«La France se tient aux côtés de la Tunisie et du peuple tunisien dans ce moment clé pour sa souveraineté et la liberté.» Dans un communiqué publié samedi, l’Elysée a employé des mots prudents, mais n’a exprimé aucune critique envers Kaïs Saïed. Il y a deux semaines, le président tunisien avait suspendu le Parlement dirigé par le parti islamiste Ennahdha et s’était approprié tous les pouvoirs.
Contactée par Libération, l’enseignante-chercheuse à Paris-I et spécialiste du Maghreb, Khadija Mohsen-Finan, souligne que «l’enthousiasme [des Tunisiens] pour ce coup de force de Saïed a rendu inaudibles les critiques sur la concentration des pouvoirs et l’absence de contre-pouvoirs.

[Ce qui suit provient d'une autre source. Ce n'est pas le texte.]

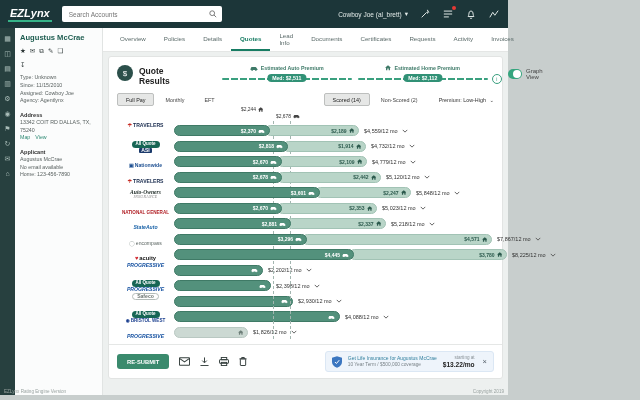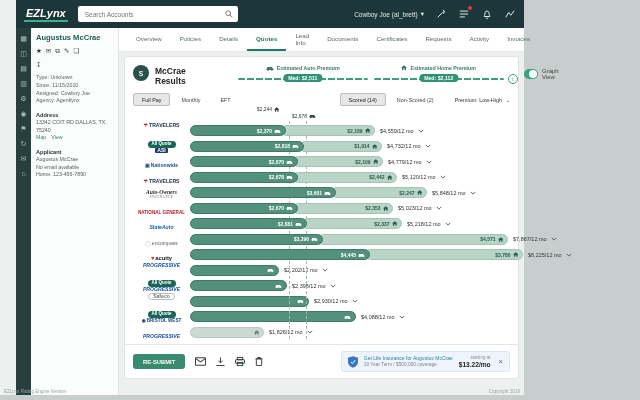"EZLynx" .app { padding-left: 16px -> none }
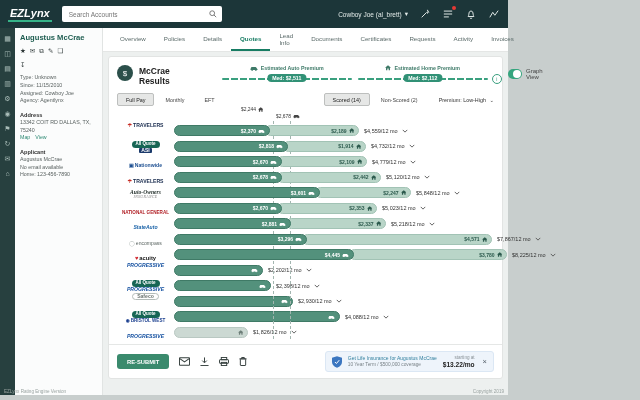"McCrae Results" h1 { text: McCrae -> Quote }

Dans un environnement peu propice au débat, ne pas soutenir Saïed équivaut à un appui d’Ennahdha. L’émotion a pris le pas sur la réflexion et finalement Macron répond à l’émotion par l’émotion».

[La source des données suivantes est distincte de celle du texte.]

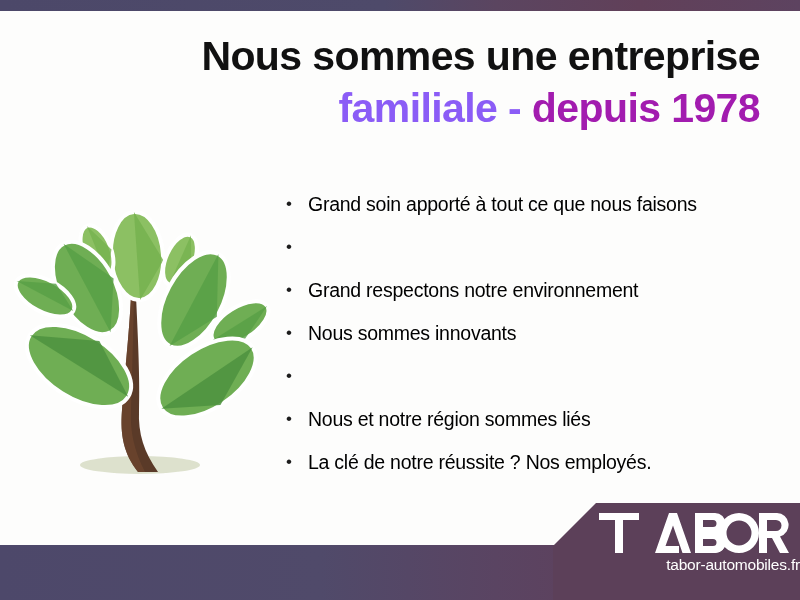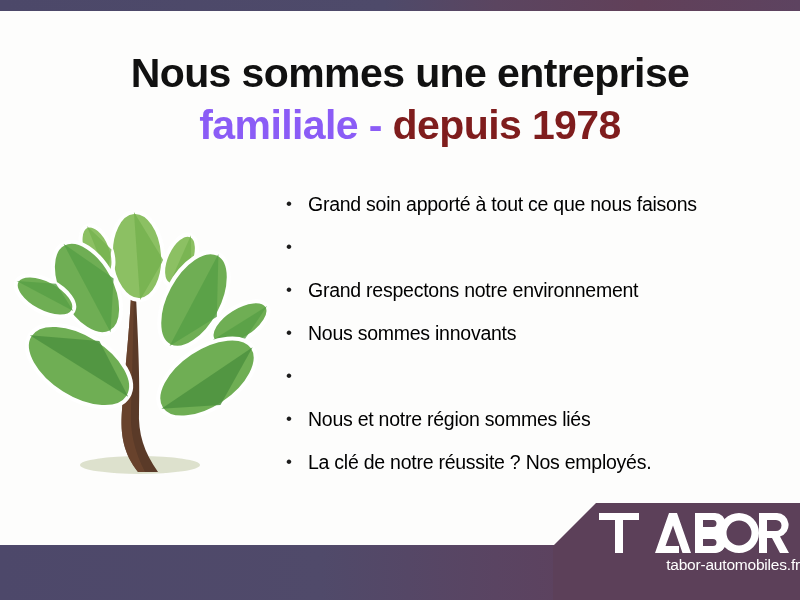"Nous sommes une entreprise" .title-block { text-align: center -> right; top: 50px -> 33px }
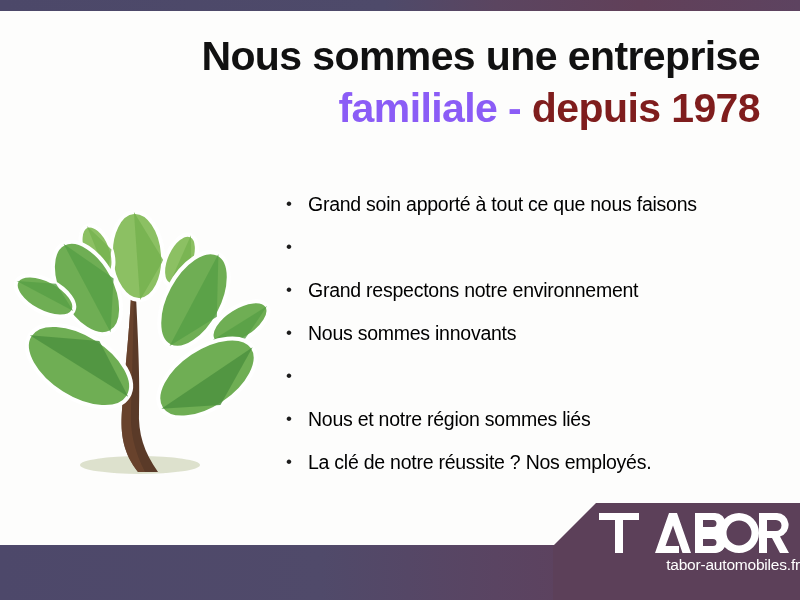"depuis 1978" .title-accent { color: #7f1d1d -> #a21caf }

Mais d’autres partenaires occidentaux se sont montrés plus critiques envers le coup de force du président tunisien, exprimant leur inquiétude face à l’accaparement des pouvoirs par Kaïs Saïed. La Maison Blanche a ainsi insisté sur «l’urgence pour les dirigeants tunisiens d’un retour rapide à la voie démocratique». Le conseiller américain à la sécurité nationale de Joe Biden, Jake Sullivan, s’est entretenu avec le président tunisien, et lui a fait part de la nécessité immédiate qu’un nouveau gouvernement dirigé par un Premier ministre soit formé. Outre-Rhin, la réaction a été similaire, l’Allemagne a appelé à une nécessité de «retrouver un ordre constitutionnel».
«Contagion démocratique»
«Chacune des capitales a réagi en fonction de son histoire et son régime politique», note Khadija Mohsen-Finan. Les pays autoritaires, très hostiles aux Frères musulmans, ont fortement soutenu Kaïs Saïed tandis que les pays proches de cette mouvance et d’Ennahdha ont émis des critiques. Le ministère égyptien des Affaires étrangères a par exemple déclaré que la Tunisie vivait «un moment historique, entrepris par une personne qui attache la plus haute importance aux valeurs de la démocratie, de la Constitution et des institutions». «Ces exécutifs mettent en avant le fait que la démocratie signifie le désordre, ils ont peur de la contagion démocratique», reprend la spécialiste du Maghreb. Pour ces régimes, Kaïs Saïed, qui a suspendu le Parlement dirigé par un parti islamiste, s’inscrit dans leur démarche. Le président algérien, Abdelmadjid Tebboune, a bien insisté sur ce fait en déclarant que «la Tunisie est en passe de parvenir à des solutions à ses problèmes».
Au contraire, la Turquie et le Qatar, proches d’Ennahda, ont adopté une position de défiance face à la suspension du Parlement. Ankara a bien insisté sur le fait que le Parlement tunisien, «source d’inspiration pour la transition démocratique dans la région», devrait poursuivre ses travaux. Doha, quant à lui, a appelé les parties au dialogue et à «appliquer les lois du pays». Toutefois le président turc, Recep Tayyip Erdogan, a évité d’employer le terme de coup d’Etat comme l’a fait Ennahdha. «Le Qatar et la Turquie ne peuvent appuyer franchement Ennahdha en dénonçant un coup de force, car ce serait fermer la porte à un dialogue, poursuit Khadija Mohsen-Finan. Ils suivent une position toute en nuances sur ce parti islamiste divisé et mis à l’index par une large partie de la population.» Constatant que la popularité de leur fidèle allié Ennahda s’est érodée, les deux pays ont donc adopté une approche plus diplomatique afin de maintenir un canal de communication avec le président tunisien.